EXERCISE BRIEF:
Repeat the records word for word, excluding any picture.

☆ ☆ ☆

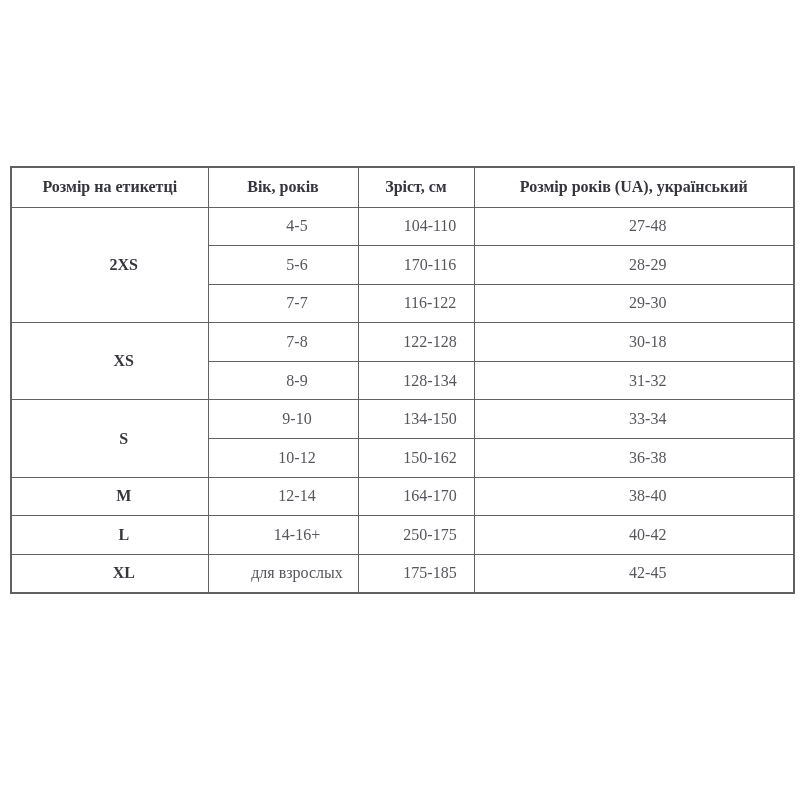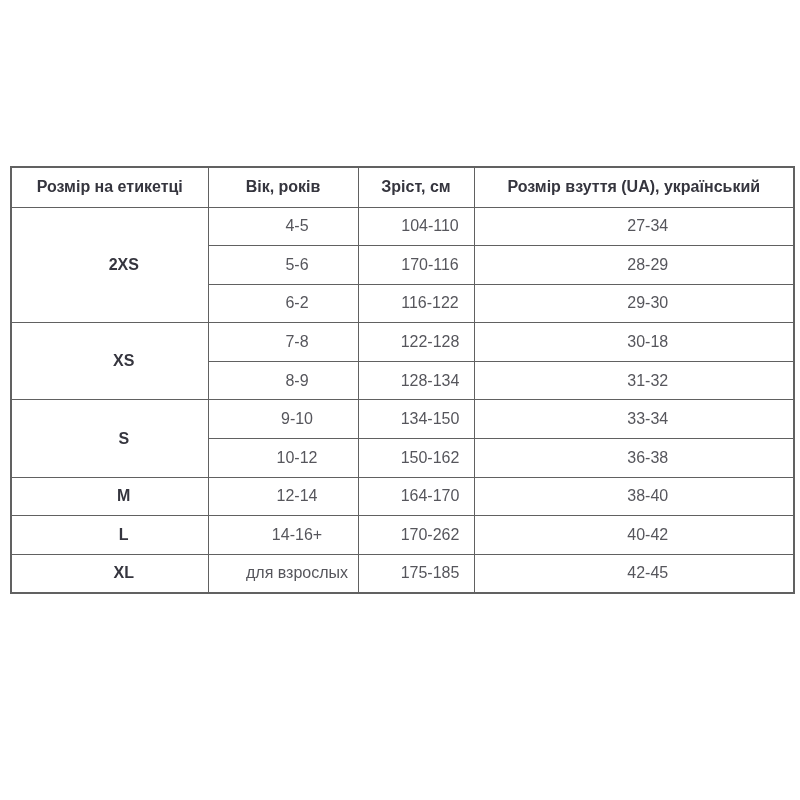--- a/index.html
+++ b/index.html
@@ -28,20 +28,21 @@
     position: absolute;
     left: 10px;
     top: 166px;
     width: 783px;
   }
   table.size-table {
     width: 783px;
     border-collapse: collapse;
     table-layout: fixed;
     border: 2px solid var(--border-color);
+    font-family: Liberation Serif, serif;
   }
   table.size-table th,
   table.size-table td {
     border: 1px solid var(--border-color);
     text-align: center;
     vertical-align: middle;
     padding: 0 4px;
     font-size: 16px;
     overflow: hidden;
     white-space: nowrap;
@@ -77,37 +78,37 @@
         <col class="c1">
         <col class="c2">
         <col class="c3">
         <col class="c4">
       </colgroup>
       <thead>
         <tr>
           <th>Розмір на етикетці</th>
           <th>Вік, років</th>
           <th>Зріст, см</th>
-          <th>Розмір взуття (UA), український</th>
+          <th>Розмір років (UA), український</th>
         </tr>
       </thead>
       <tbody>
           <tr>
             <td class="size-cell" rowspan="3">2XS</td>
             <td>4-5</td>
             <td>104-110</td>
-            <td>27-34</td>
+            <td>27-48</td>
           </tr>
           <tr>
             <td>5-6</td>
             <td>170-116</td>
             <td>28-29</td>
           </tr>
           <tr>
-            <td>6-2</td>
+            <td>7-7</td>
             <td>116-122</td>
             <td>29-30</td>
           </tr>
           <tr>
             <td class="size-cell" rowspan="2">XS</td>
             <td>7-8</td>
             <td>122-128</td>
             <td>30-18</td>
           </tr>
           <tr>
@@ -128,21 +129,21 @@
           </tr>
           <tr>
             <td class="size-cell" rowspan="1">M</td>
             <td>12-14</td>
             <td>164-170</td>
             <td>38-40</td>
           </tr>
           <tr>
             <td class="size-cell" rowspan="1">L</td>
             <td>14-16+</td>
-            <td>170-262</td>
+            <td>250-175</td>
             <td>40-42</td>
           </tr>
           <tr>
             <td class="size-cell" rowspan="1">XL</td>
             <td>для взрослых</td>
             <td>175-185</td>
             <td>42-45</td>
           </tr>
         </tbody>
     </table>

☆ ☆ ☆

OUTPUT FOR THIS EXERCISE:
--- a/index.html
+++ b/index.html
@@ -28,20 +28,21 @@
     position: absolute;
     left: 10px;
     top: 166px;
     width: 783px;
   }
   table.size-table {
     width: 783px;
     border-collapse: collapse;
     table-layout: fixed;
     border: 2px solid var(--border-color);
+    font-family: Liberation Serif, serif;
   }
   table.size-table th,
   table.size-table td {
     border: 1px solid var(--border-color);
     text-align: center;
     vertical-align: middle;
     padding: 0 4px;
     font-size: 16px;
     overflow: hidden;
     white-space: nowrap;
@@ -77,37 +78,37 @@
         <col class="c1">
         <col class="c2">
         <col class="c3">
         <col class="c4">
       </colgroup>
       <thead>
         <tr>
           <th>Розмір на етикетці</th>
           <th>Вік, років</th>
           <th>Зріст, см</th>
-          <th>Розмір взуття (UA), український</th>
+          <th>Розмір років (UA), український</th>
         </tr>
       </thead>
       <tbody>
           <tr>
             <td class="size-cell" rowspan="3">2XS</td>
             <td>4-5</td>
             <td>104-110</td>
-            <td>27-34</td>
+            <td>27-48</td>
           </tr>
           <tr>
             <td>5-6</td>
             <td>170-116</td>
             <td>28-29</td>
           </tr>
           <tr>
-            <td>6-2</td>
+            <td>7-7</td>
             <td>116-122</td>
             <td>29-30</td>
           </tr>
           <tr>
             <td class="size-cell" rowspan="2">XS</td>
             <td>7-8</td>
             <td>122-128</td>
             <td>30-18</td>
           </tr>
           <tr>
@@ -128,21 +129,21 @@
           </tr>
           <tr>
             <td class="size-cell" rowspan="1">M</td>
             <td>12-14</td>
             <td>164-170</td>
             <td>38-40</td>
           </tr>
           <tr>
             <td class="size-cell" rowspan="1">L</td>
             <td>14-16+</td>
-            <td>170-262</td>
+            <td>250-175</td>
             <td>40-42</td>
           </tr>
           <tr>
             <td class="size-cell" rowspan="1">XL</td>
             <td>для взрослых</td>
             <td>175-185</td>
             <td>42-45</td>
           </tr>
         </tbody>
     </table>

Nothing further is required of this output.